- PROBLEM TO SOLVE
Return only the lines from the one containing "[470,446,492,456] and -> [576,440,592,450] to" to the end of the material, with each one exactly as it appears.

- DATA FOR THIS EXERCISE
··········

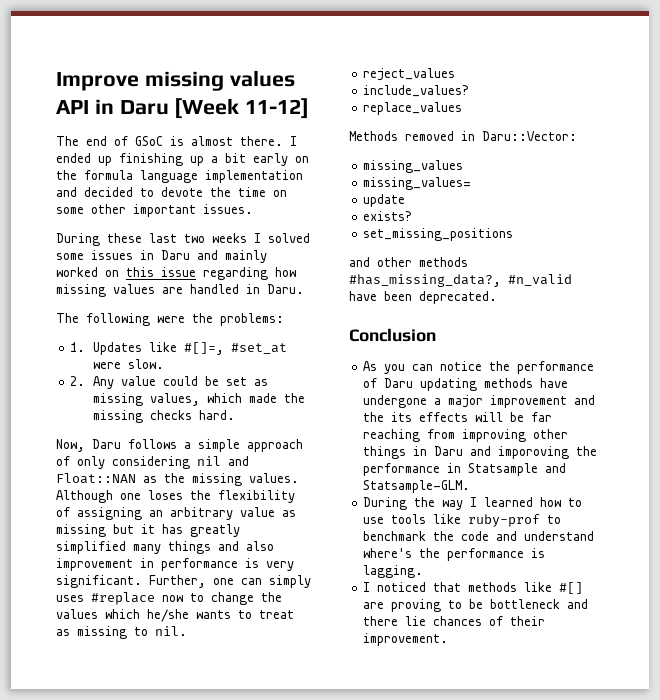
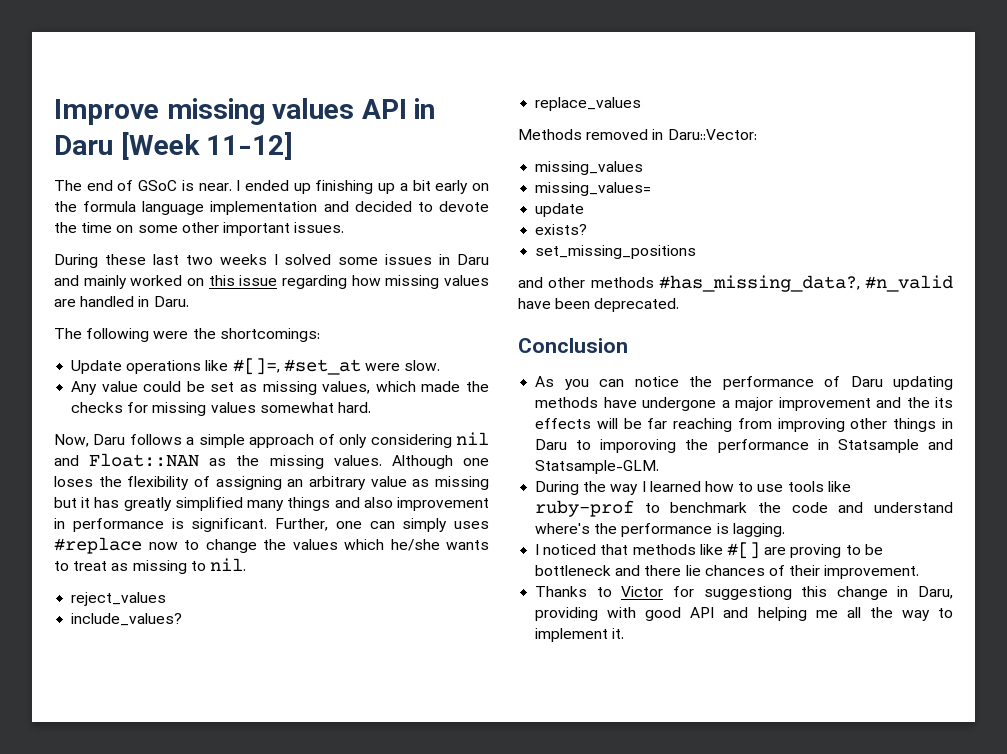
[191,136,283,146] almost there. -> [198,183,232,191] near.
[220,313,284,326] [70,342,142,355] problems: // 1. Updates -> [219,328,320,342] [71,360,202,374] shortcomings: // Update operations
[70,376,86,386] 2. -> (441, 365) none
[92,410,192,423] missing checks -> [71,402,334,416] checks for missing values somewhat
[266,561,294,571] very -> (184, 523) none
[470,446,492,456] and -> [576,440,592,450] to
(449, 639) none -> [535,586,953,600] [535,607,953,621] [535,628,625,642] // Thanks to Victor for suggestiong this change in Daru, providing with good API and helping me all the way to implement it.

··········

- COMPLETED TASK
[470,446,492,456] and -> [576,440,592,450] to
(449, 639) none -> [535,586,953,600] [535,607,953,621] [535,628,625,642] // Thanks to Victor for suggestiong this change in Daru, providing with good API and helping me all the way to implement it.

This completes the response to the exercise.